Regional Rate of Unemployment Required Number of Hours of Insurable Employment in Qualifying Period
6% and under 700
more than 6% but not more than 7% 665
more than 7% but not more than 8% 630
more than 8% but not more than 9% 595
more than 9% but not more than 10% 560
more than 10% but not more than 11% 525
more than 11% but not more than 12% 490
more than 12% but not more than 13% 455
more than 13% 420

(3) to (5) [Repealed, 2016, c. 7, s. 209]

(6) An insured person is not qualified to receive benefits if it is jointly determined that the insured person must first exhaust or end benefit rights under the laws of another jurisdiction, as provided by Article VI of the Agreement Between Canada and the United States Respecting Unemployment Insurance, signed on March 6 and 12, 1942.

8 (1) Subject to subsections (2) to (7), the qualifying period of an insured person is the shorter of

  1. (a) the 52-week period immediately before the beginning of a benefit period under subsection 10(1), and
  2. (b) the period that begins on the first day of an immediately preceding benefit period and ends with the end of the week before the beginning of a benefit period under subsection 10(1).

(2) A qualifying period mentioned in paragraph (1)(a) is extended by the aggregate of any weeks during the qualifying period for which the person proves, in such manner as the Commission may direct, that throughout the week the person was not employed in insurable employment because the person was

  1. (a) incapable of work because of a prescribed illness, injury, quarantine or pregnancy;
  2. (b) confined in a jail, penitentiary or other similar institution and was not found guilty of the offence for which the person was being held or any other offence arising out of the same transaction;
  3. (c) receiving assistance under employment benefits; or
  4. (d) receiving payments under a provincial law on the basis of having ceased to work because continuing to work would have resulted in danger to the person, her unborn child or a child whom she was breast-feeding.

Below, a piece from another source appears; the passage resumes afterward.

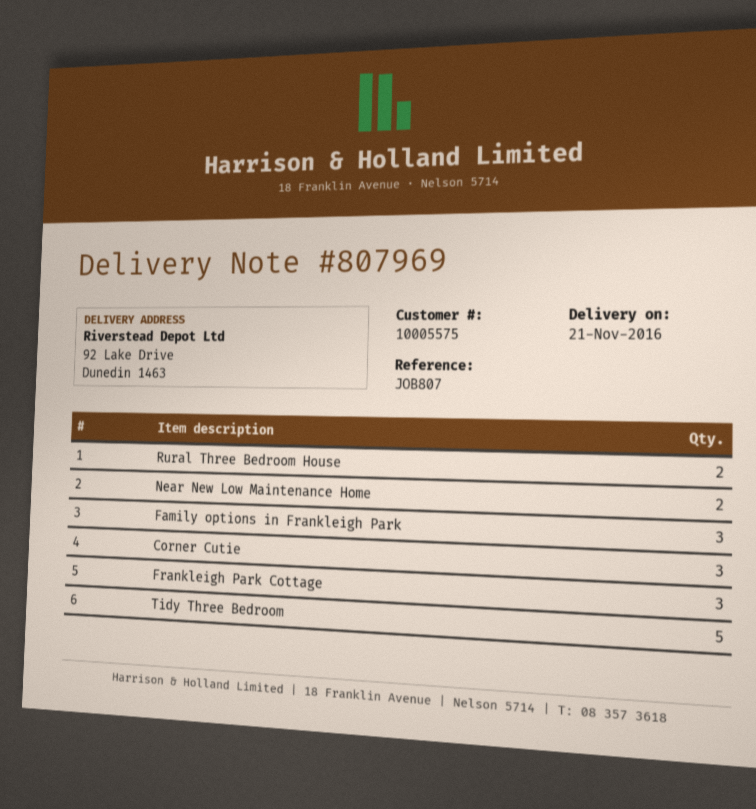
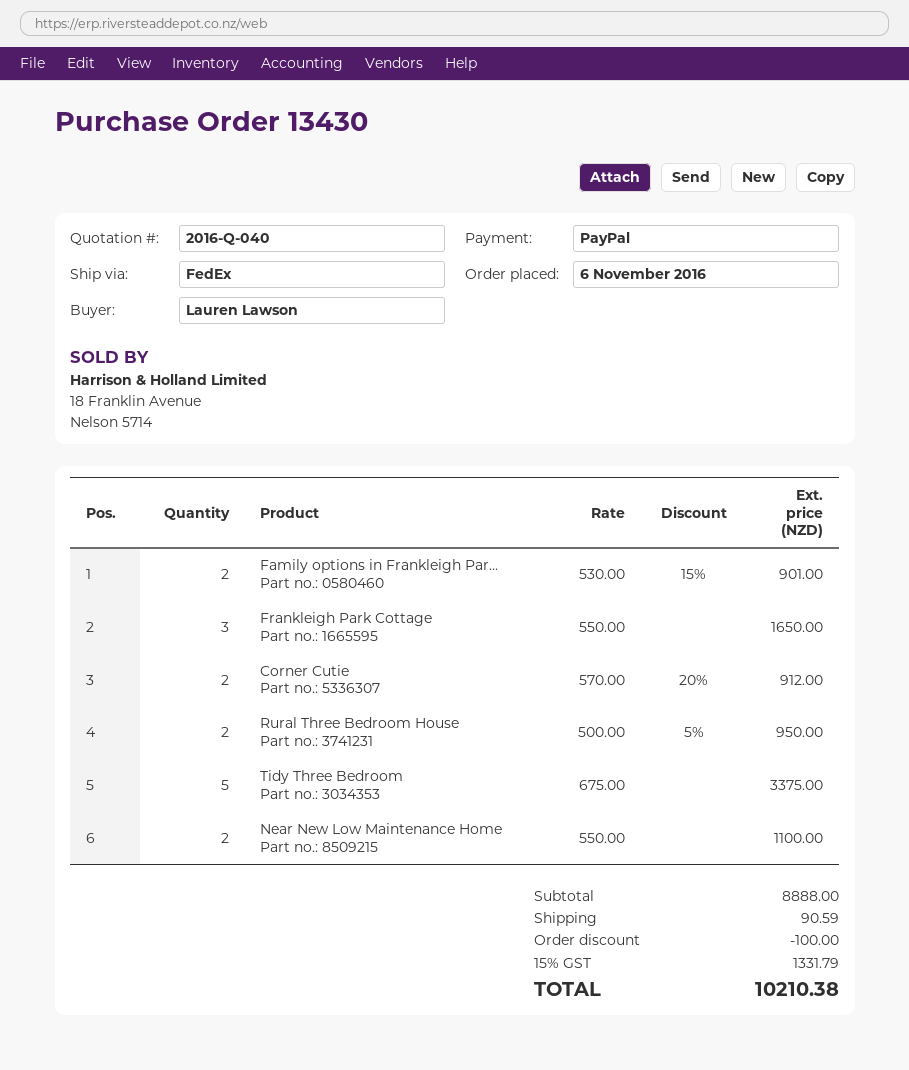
Family options in Frankleigh Park: 3 -> 2
Corner Cutie: 3 -> 2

(3) A qualifying period mentioned in paragraph (1)(a) is extended by the aggregate of any weeks during the qualifying period for which the person proves, in such manner as the Commission may direct, that

  1. (a) earnings paid because of the complete severance of their relationship with their former employer have been allocated to weeks in accordance with the regulations; and
  2. (b) the allocation has prevented them from establishing an interruption of earnings.

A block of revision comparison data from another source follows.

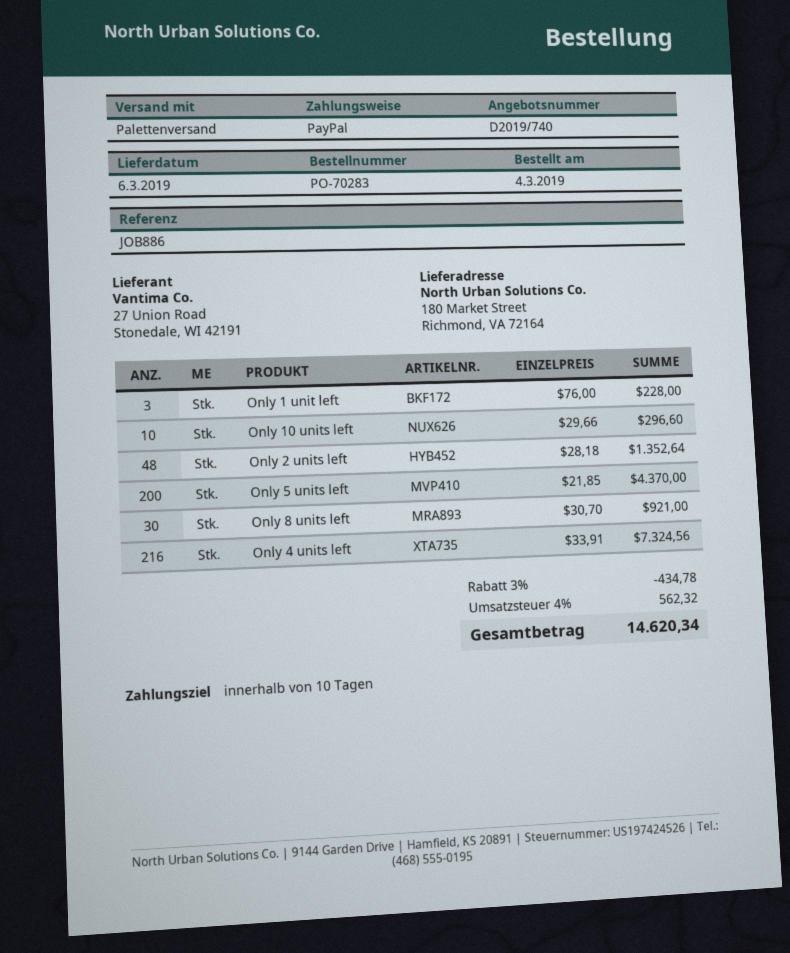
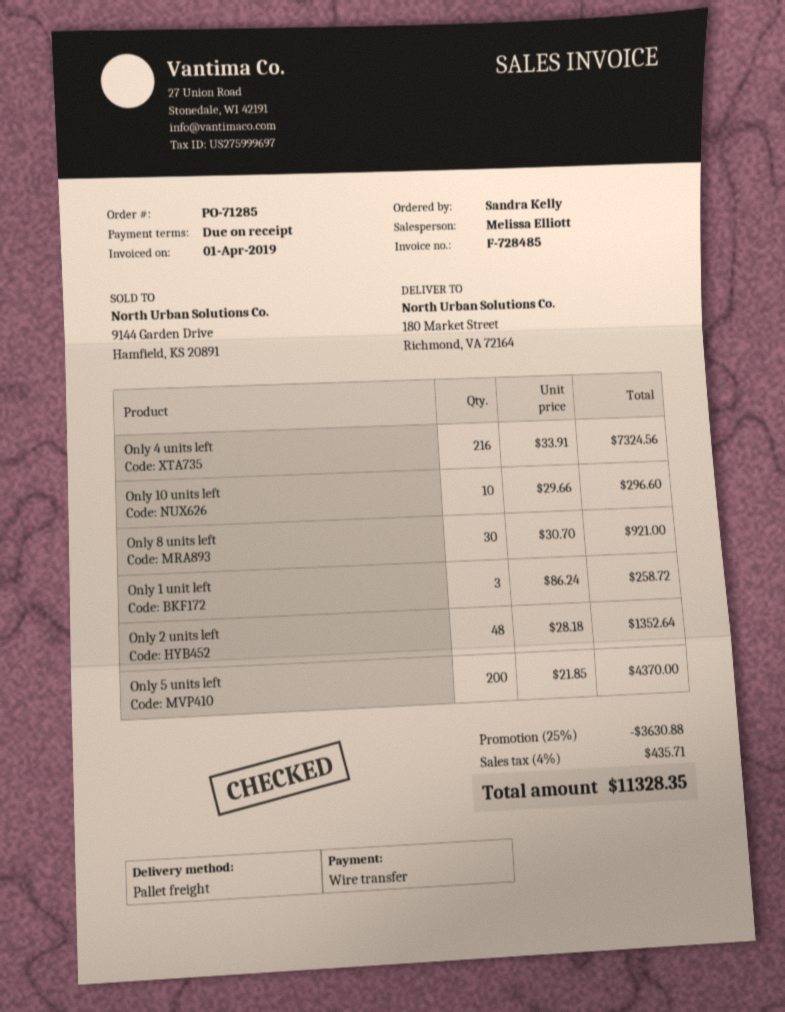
order number: PO-70283 -> PO-71285
payment terms: 10 days -> on receipt
payment method: PayPal -> bank transfer
Only 1 unit left: 3 x 76.00 = 228.00 -> 3 x 86.24 = 258.72
discount: 3% = 434.78 -> 25% = 3630.88
tax: 4% = 562.32 -> 4% = 435.71
total: 14620.34 -> 11328.35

(4) A qualifying period is further extended by the aggregate of any weeks during an extension for which the person proves, in such manner as the Commission may direct, that

  1. (a) in the case of an extension under subsection (2), the person was not employed in insurable employment because of a reason specified in that subsection; or
  2. (b) in the case of an extension under subsection (3), the person had earnings paid to them because of the complete severance of their relationship with their former employer.

(5) For the purposes of subsections (2) to (4), a week during which the person was in receipt of benefits does not count.

(6) For the purposes of subsection (3) and paragraph (4)(b), a week during which the person was employed in insurable employment does not count.

(7) No extension under any of subsections (2) to (4) may result in a qualifying period of more than 104 weeks.